The vote on Monday within his Social Democratic Party is to cover the planned reforms that would cut benefits for the unemployed and force them to accept jobs.

Schroeder says the reforms, which are part of his "2010 Agenda," are aimed at stimulating a stagnating economy. Other measures being pushed through are health care, pension and employment reform.

The jobs vote will go before the Budestag lower house of parliament Friday.

The chancellor is staking his government's survival as well as his own career on the reforms going through. He has threatened to resign if his SPD-Greens coalition does not back him.

Schroeder is expected to win's Monday vote, despite six members having threatened to derail plans to force the unemployed to accept jobs offered to them.
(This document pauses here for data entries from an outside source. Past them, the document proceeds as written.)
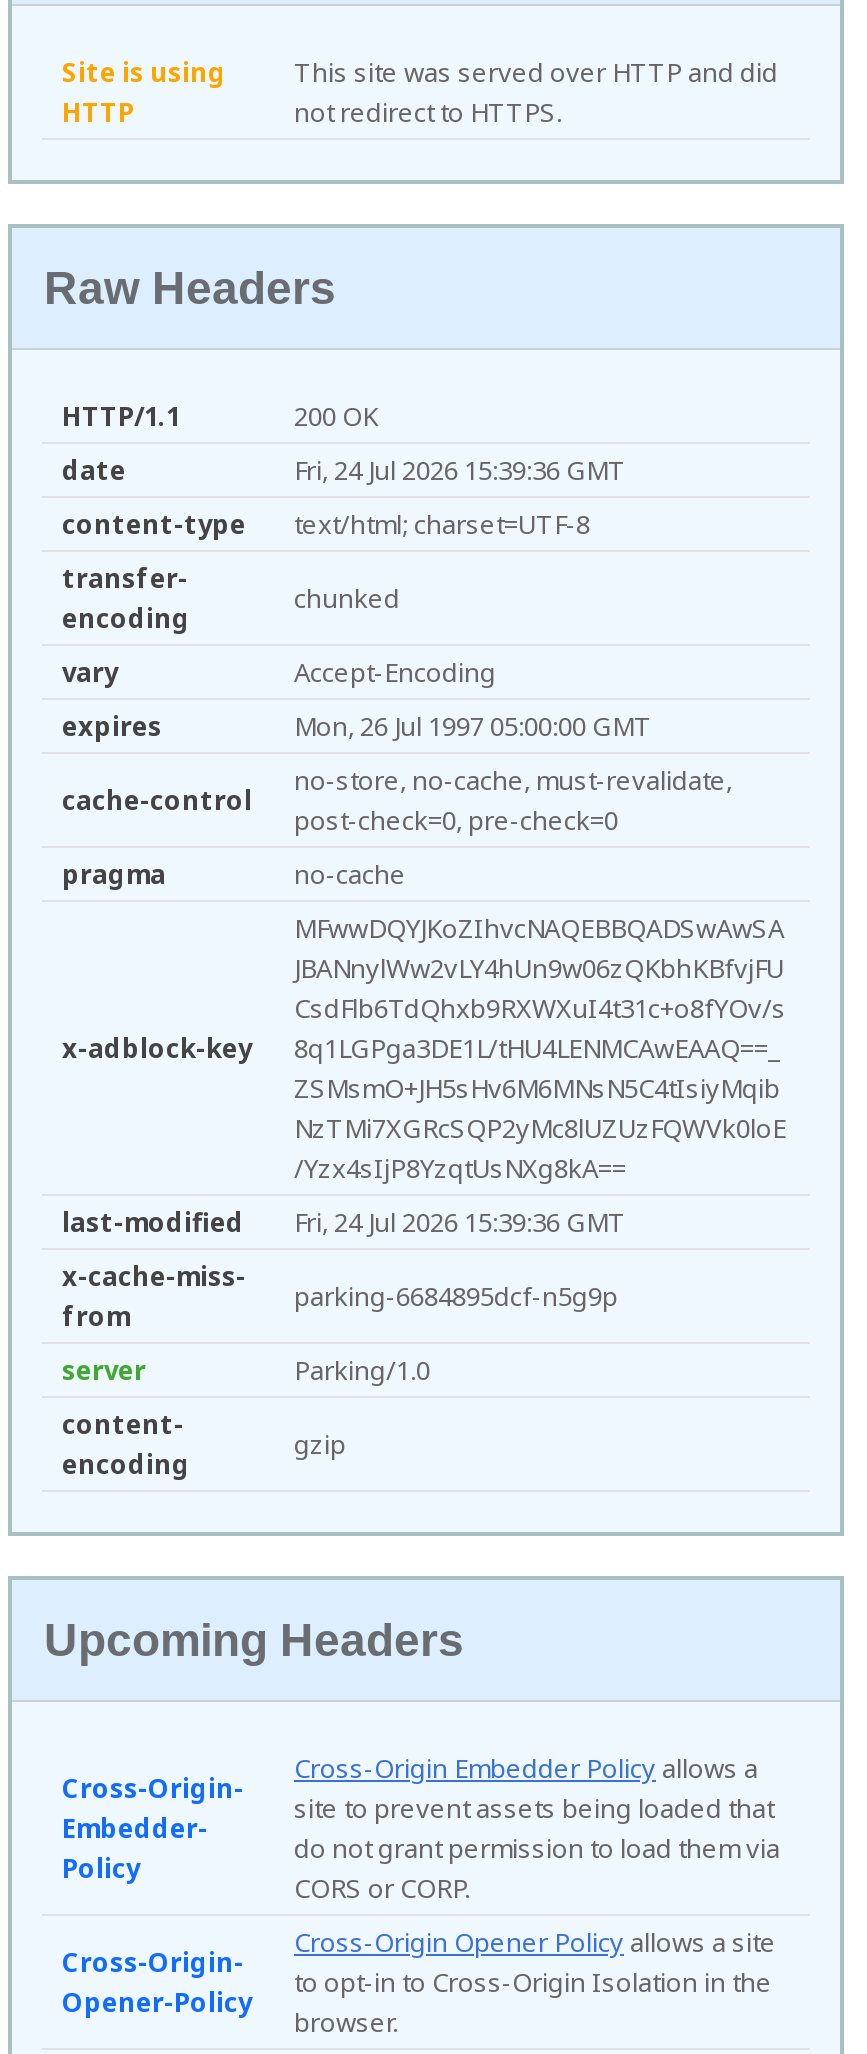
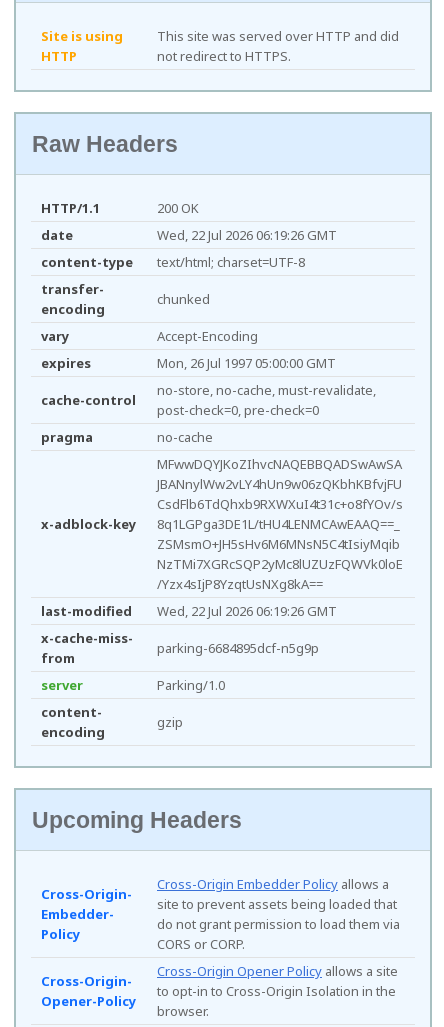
- Fri, 24 Jul 2026 15:39:36 GMT
+ Wed, 22 Jul 2026 06:19:26 GMT

- last-modified Fri, 24 Jul 2026 15:39:36 GMT
+ last-modified Wed, 22 Jul 2026 06:19:26 GMT
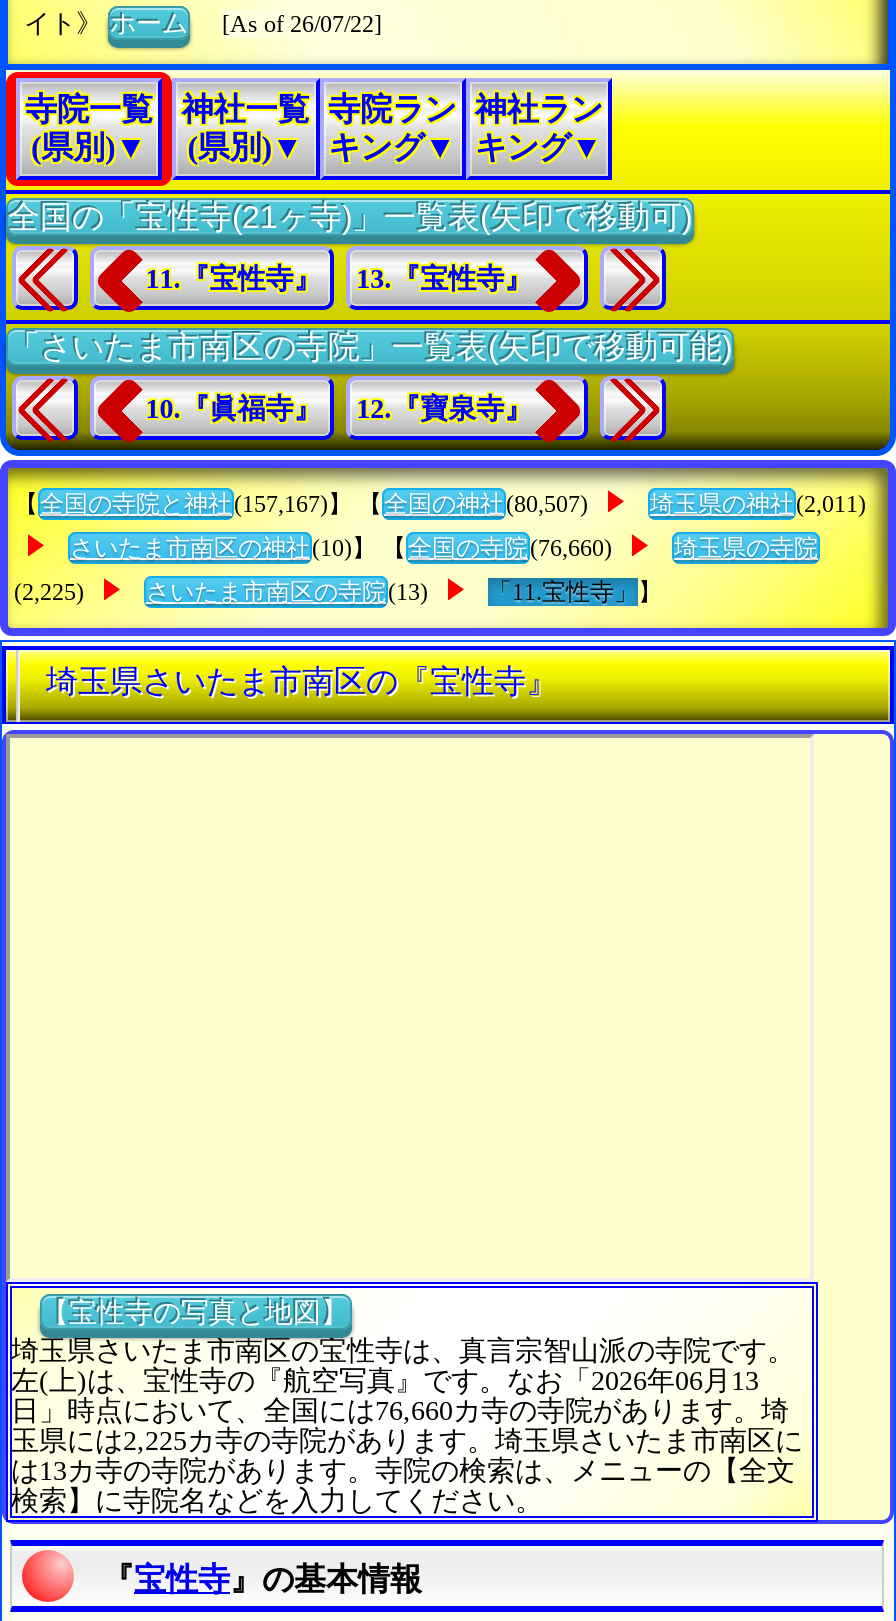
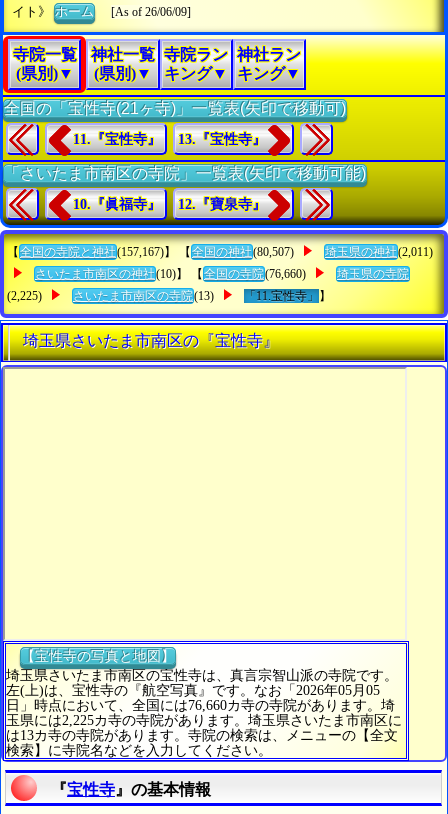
- [As of 26/07/22]
+ [As of 26/06/09]

- 左(上)は、宝性寺の『航空写真』です。なお「2026年06月13
+ 左(上)は、宝性寺の『航空写真』です。なお「2026年05月05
The SPD's parliamentary floor leader Franz Muentefering indicated on public television Sunday that the party was ready to discuss some controversial issues, including the provisions obliging the unemployed to take low--paid jobs, Reuters reported.

But Schroeder's coalition could face a tougher fight in the Bundestag where the SPD-Greens hold just a nine-seat majority over the combined opposition. The ruling coalition is in a minority in the upper house.

But the opposition has backed other reforms introduced by Schroeder -- helping push through health care reforms which require workers to contribute more towards cover.

Schroeder argues these reforms are necessary because of a burgeoning aging population. The bill attracted 517 of the possible 574 votes last month.